Demonstrative Induction and the Skeleton of Inference

Abstract

It has been common wisdom for centuries that scientific inference cannot be deductive; if it is inference at all, it must be a distinctive kind of inductive inference. According to demonstrative theories of induction, however, important scientific inferences are not inductive in the sense of requiring ampliative inference rules at all. Rather, they are deductive inferences with sufficiently strong premises. General considerations about inferences suffice to show that there is no difference in justification between an inference construed demonstratively or ampliatively. The inductive risk may be shouldered by premises or rules, but it cannot be shirked. Demonstrative theories of induction might, nevertheless, better describe scientific practice. And there may be good methodological reasons for constructing our inferences one way rather than the other. By exploring the limits of these possible advantages, I argue that scientific inference is neither of essence deductive nor of essence inductive.

Acknowledgements

An earlier version of this paper was presented to the Society for Exact Philosophy meeting in La Jolla, California and to the philosophy department at Southern Methodist University. I want to thank members of the audience there for helpful comments. Thanks also to John Norton (for commenting on a prior draft) and Bradley Armour‐Garb (who engaged induction as a lunchtime conversation topic on many occasions.)

Notes

[1] Of course, scientific inferences are not generally offered as deductive. Einstein did not present the derivation as a demonstrative induction (Dorling 1995, §2). This is no mark against demonstrative theories, as accounts of how scientific inference should be understood and not of how it was understood by scientists; ‘inductions are reconfigured as deductive inferences with suppressed premises’ (Norton 2003, 652, my emphasis). In the final section, I return to the issue of whether demonstrative theories are meant to be descriptive or normative.

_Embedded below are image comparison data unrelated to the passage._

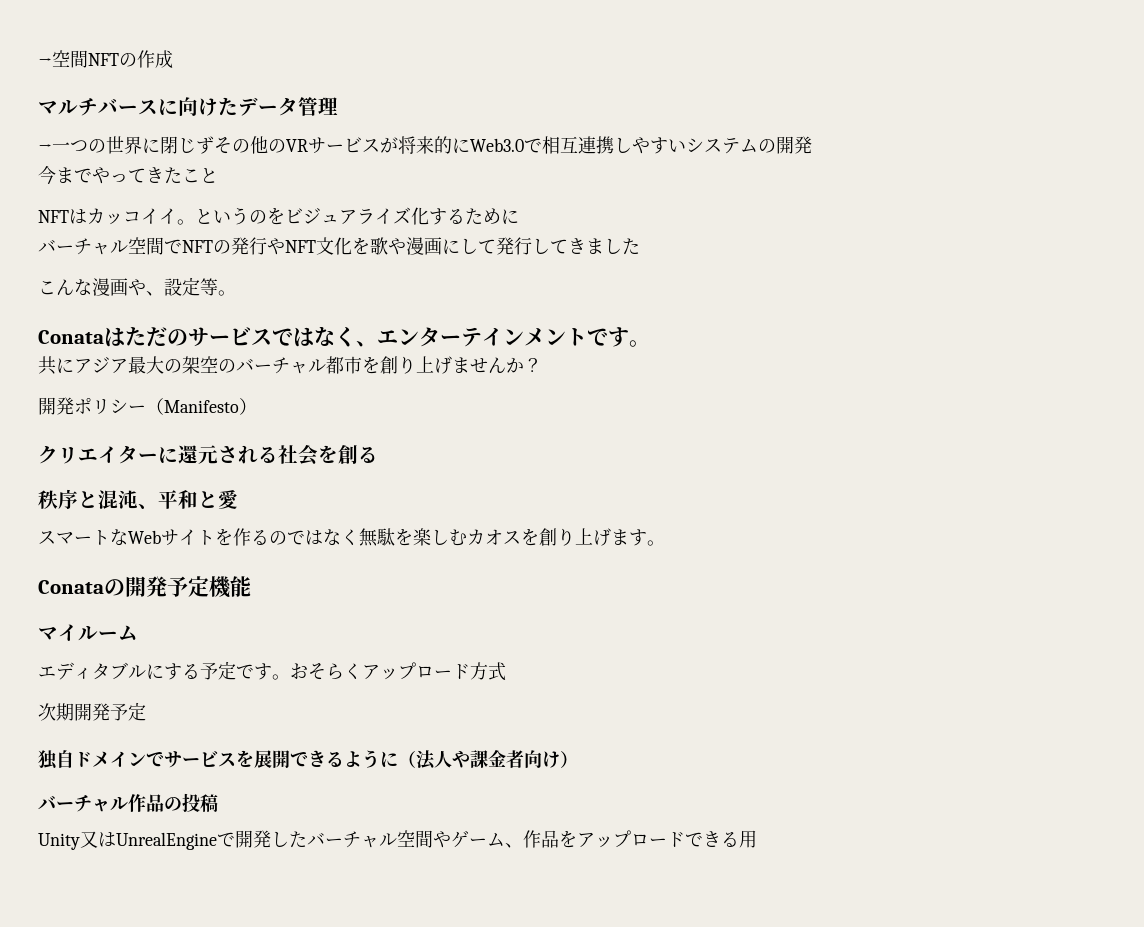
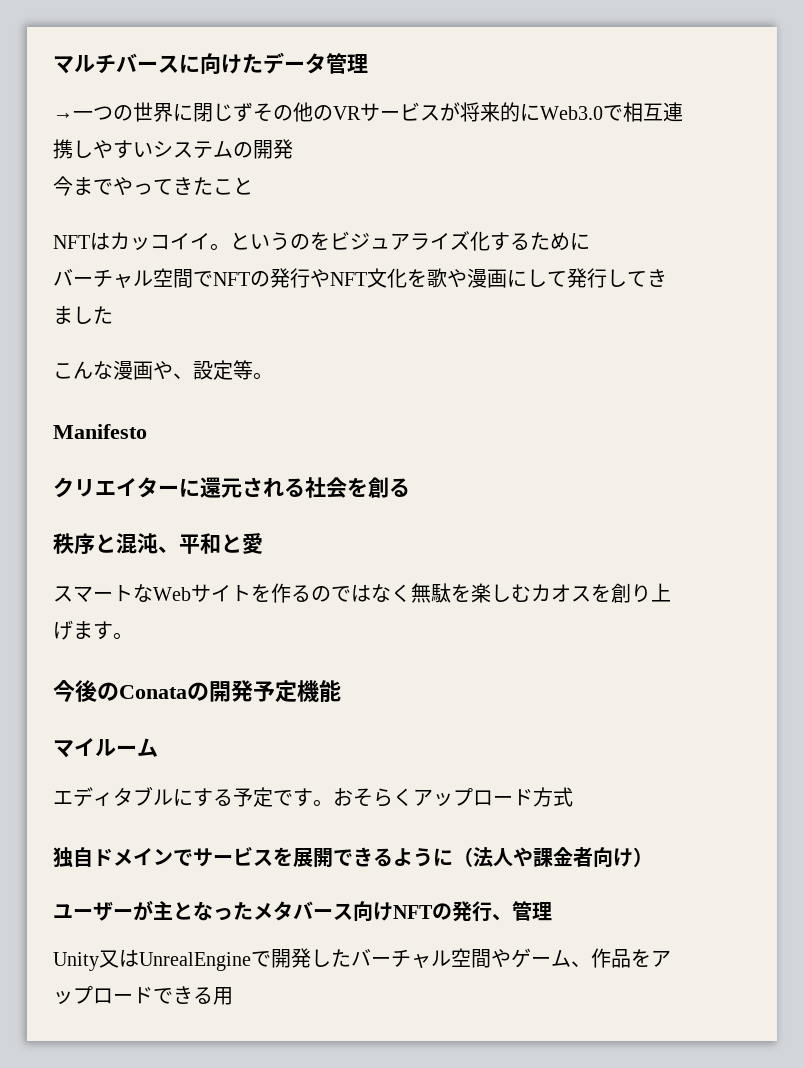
- →空間NFTの作成
- Conataはただのサービスではなく、エンターテインメントです。
- 共にアジア最大の架空のバーチャル都市を創り上げませんか？
- 開発ポリシー（Manifesto）
+ Manifesto
- Conataの開発予定機能
+ 今後のConataの開発予定機能
- 次期開発予定
- バーチャル作品の投稿
+ ユーザーが主となったメタバース向けNFTの発行、管理

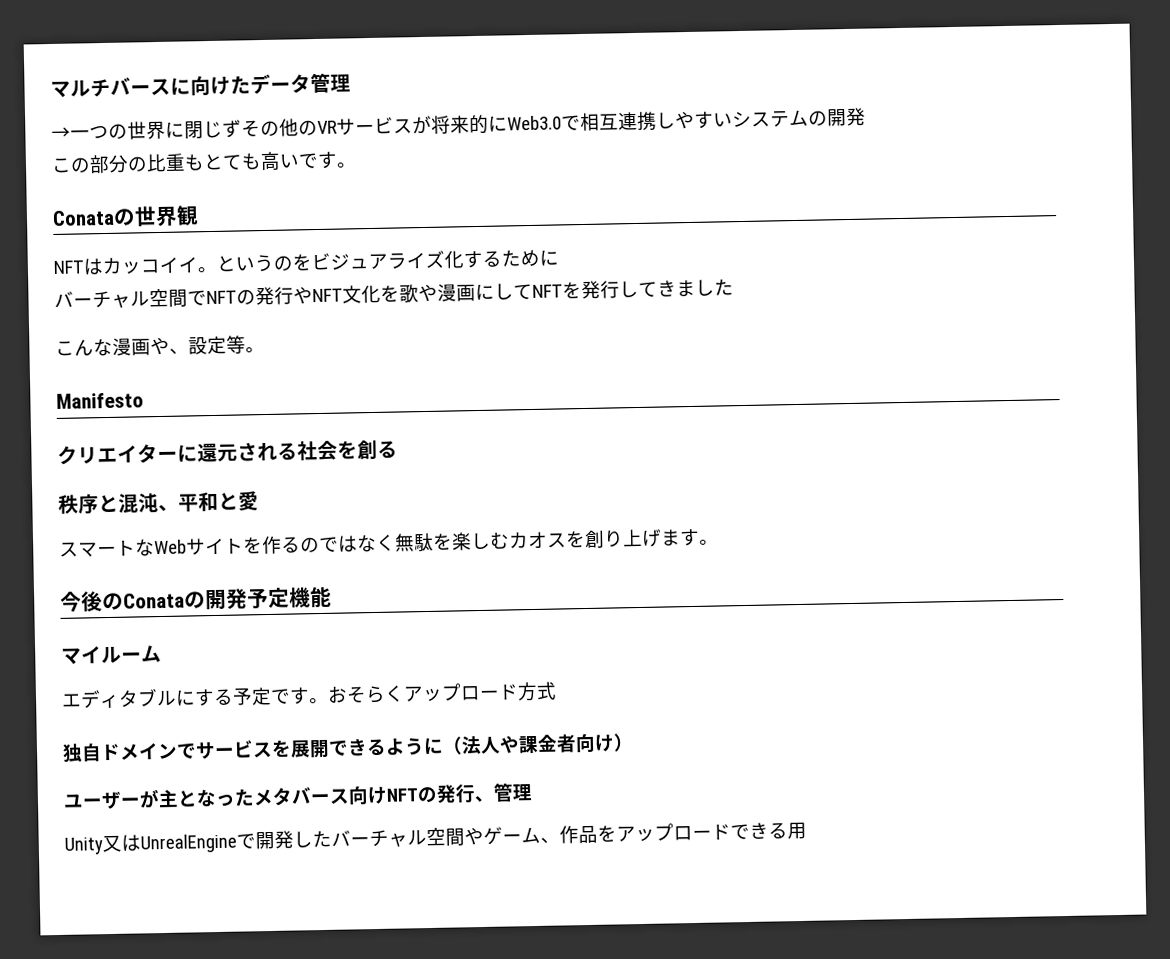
- 今までやってきたこと
+ この部分の比重もとても高いです。
+ Conataの世界観
- バーチャル空間でNFTの発行やNFT文化を歌や漫画にして発行してきました
+ バーチャル空間でNFTの発行やNFT文化を歌や漫画にしてNFTを発行してきました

[2] One might worry that the observation equivocates between two kinds of equivalence. Logical systems that share the same set of valid inferences are semantically equivalent. Proof systems that are intertranslatable are proof‐theoretically equivalent. For sound and complete proof systems, however, this distinction does not matter. Most examples of demonstrative inductions are not fully formalized, but there is no reason to think that they could not be formalized in a language with a sound and complete proof theory. As such, we can ignore this complication in what follows.

[3] Wittgenstein makes a similar point when he observes that there must be a way of following a rule that is not an explicit interpretation of the rule (1953, §201); the Tortoise’s trick is to insist that the rule must be interpreted explicitly for each instance before it can be followed. Stroud (1979, 195) also notes the affinity between Carroll and Wittgenstein.

[4] The distinction between high and low externality is similar to the distinction between observational and theoretical language. Although the latter might be more familiar to philosophers, it has the unfortunate effect of suggesting a binary distinction rather than a matter of degree. Even allowing that a report might be ‘more or less observational’, the distinction suggests a continuum with pure observation at one end and pure theory at the other and so creates unnecessary difficulties. For example, van Fraassen (1980) argues that the distinction between theoretical and observational language is a category mistake. No such charge can be leveled at the distinction between high‐ and low‐externality reports.

[5] The high‐externality claim might be derived from background theory; e.g., the constancy of the speed of light may be derived from Maxwell’s equations. But then the claim is a theoretical constraint rather than an observation report.

[6] Motivated by Quinean worries about meaning and translation, one might argue that there is no fact of the matter as to which of two equivalent proof systems an observed agent is using—and so that demonstrative theories of induction necessarily fail as description accounts. I have nothing helpful to say about the nature of translation here, but it suffices to note that such a Quinean argument would provide an independent route to the conclusion I argue for below. That line of argument would offer no help to champions of demonstrative induction.

[7] Of course, it is sometimes possible to fruitfully distinguish between theories and research programmes; e.g. Schell and Magnus (2007). For Worrall’s criterion to be general, however, it must always or almost always be possible.

[8] Bain (1999) provides an illustrative example by reconstructing an argument by Steven Weinberg. Briefly, the argument is that ‘local quantum field theory is the only way to reconcile the principles of quantum mechanics with special relativity and Cluster Decomposition’ (Bain 1999, 6). Bain thinks that this answers a specific kind of underdetermination worry by showing that there is no other theory that has all of these virtues (Bain 1999, 12). Yet underdetermination arguments typically turn on ‘empirical equivalence’, not equivalence with respect to strongly stated theoretical desiderata. An anti‐realist who does not believe the principles of quantum mechanics will not believe their deductive consequences either. Weinberg’s argument thus presumes a great deal of physical theory that could only be established by (partly) ampliative means. The ampliative support for some of the premises may be pushed back, but the contingency and inductive risk do not go away.

[9] A systematic discussion of what ampliative rules must assume about the world is given in Kelley (1996).

[10] The resolution of this issue will depend ultimately on what counts as evidence. It is no surprise that Bird (2006) begins his discussion by accepting a specific account of evidence.